Conto a extraordinária história desses dois homens na atual edição de Época, com o título de Amando o inimigo. Aqui, quero falar de apenas um deles. Do imã Muhammad Ashafa. Não sou nem religiosa, nem mística. Sou curiosa. E, como tal, perambulo por aí aberta para o espanto. E fico toda feliz quando sou pega de surpresa, porque posso, então, aprender algo novo. Há algo diferente em Mister Ashafa. Percebi no momento em que ele juntou as mãos, como uma prece, para me cumprimentar. A muçulmanos não é permitido tocar mulheres que não as suas. Ainda em silêncio, sua presença é poderosa, intensa. Pensei: ainda bem que esse homem escolheu a paz. Porque alguém com esse carisma poderia ter uma enorme capacidade de destruição.

Ao falar, Mister Ashafa transforma imagens em palavras. Traz no ritmo de sua narrativa uma vida lendo e ouvindo os versos do Alcorão. Sua voz é profunda, cheia. A musicalidade de suas palavras ressoa dentro de seus interlocutores. Mas, em vez de pregar o sectarismo religioso, como tantos líderes messiânicos, ele defende não apenas a tolerância, mas algo um pouco maior. “Não devemos apenas tolerar aqueles que são diferentes de nós, mas aceitá-los. Aceitar é um pouco mais”.

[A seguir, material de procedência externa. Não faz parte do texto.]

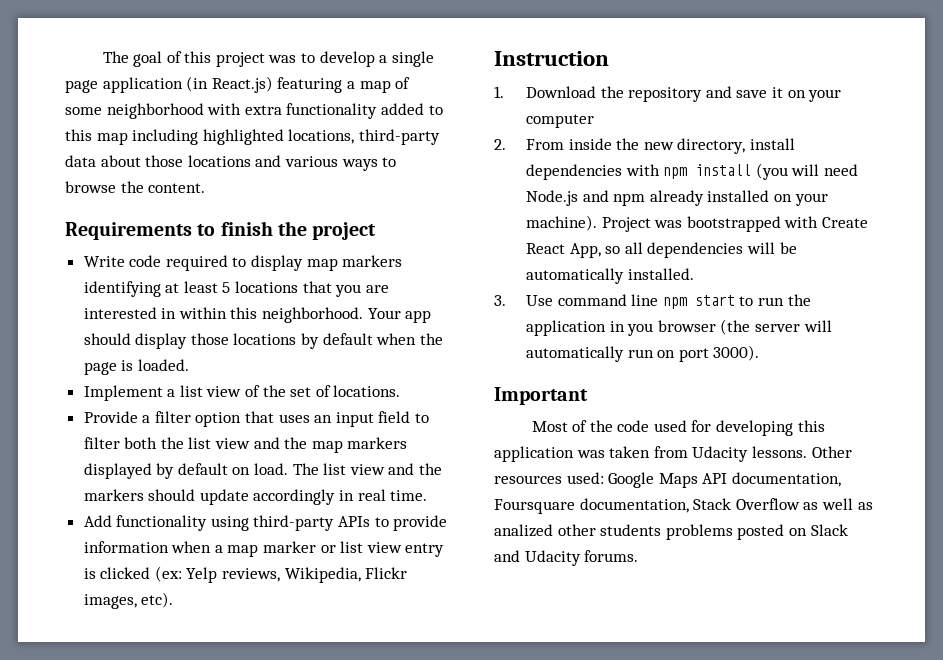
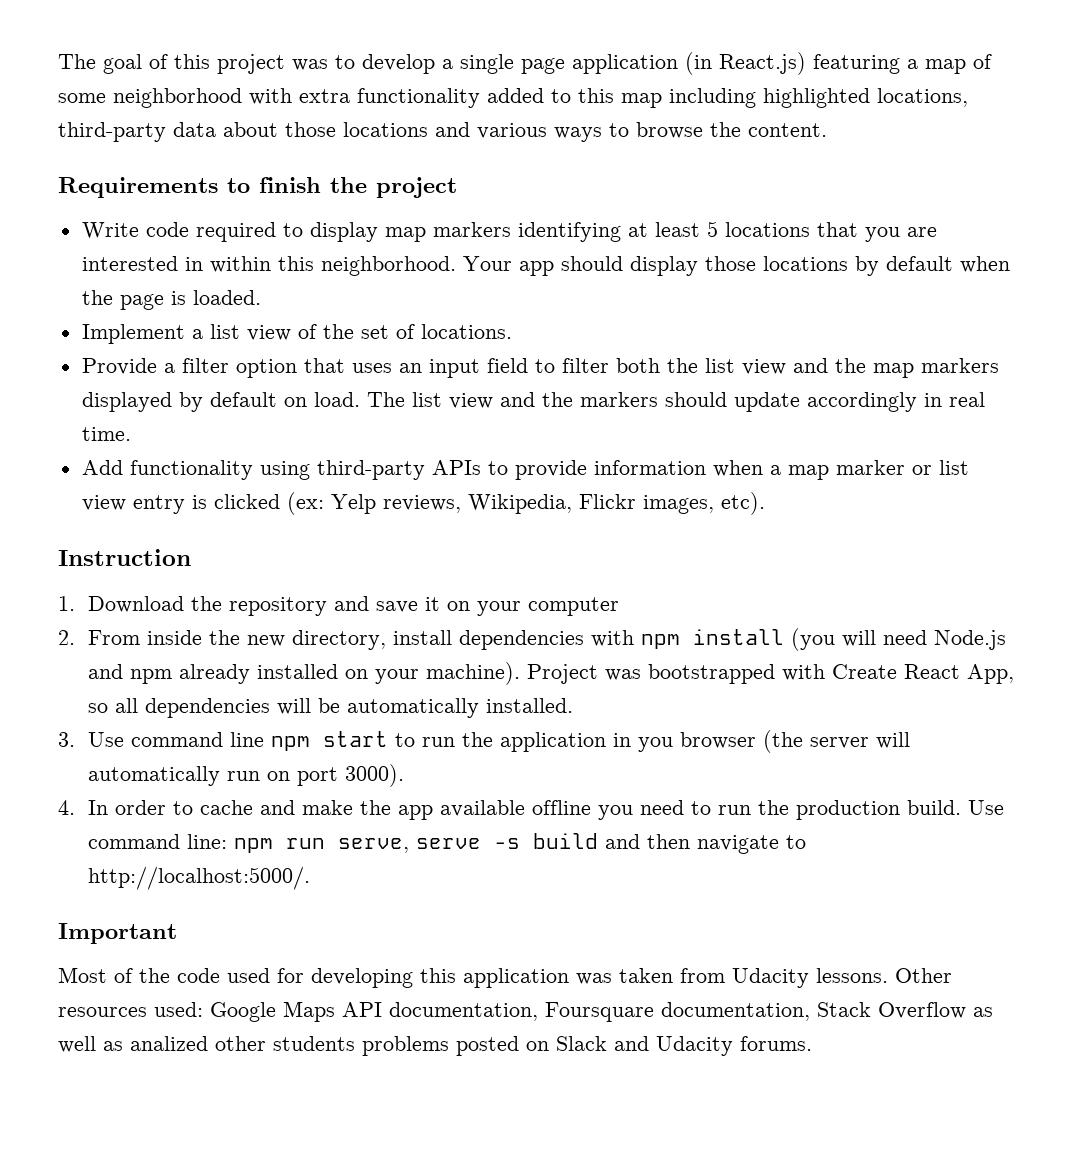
(760, 353) none -> [58,800,1005,820] [88,833,807,854] [88,866,311,890] // 4. In order to cache and make the app available offline you need to run the production build. Use command line: npm run serve, serve -s build and then navigate to http://localhost:5000/.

Mister Ashafa não teme o diferente. Ele acredita que a diversidade não é uma ameaça, mas nossa força. Aprendeu com seu mentor, um velho sábio sufi, que é preciso nos colocar no lugar de todos os seres. “Era isso que meu mestre ensinava, que a gente nunca deixasse de se enxergar em todos os outros seres, de sentir empatia por todos os outros seres. Devemos nos colocar no lugar das outras pessoas antes de julgá-las, condená-las ou castigá-las. Não podemos demonizar o outro, porque essa demonização só serve para arrancar do outro a sua humanidade. Deixamos de ver o outro como alguém que tem questões muito parecidas com as nossas. Então, podemos matá-lo. Quando um muçulmano mata, ele não é mais muçulmano. Quando um cristão mata, ele não é mais cristão. O centro de qualquer religião é a compaixão. E este tem de ser o novo espírito do Islã. Se ver espelhado.” O imã conclui, com seus negros olhos febris: “Hoje eu não tenho inimigos, mas um amigo que ainda me falta conhecer”.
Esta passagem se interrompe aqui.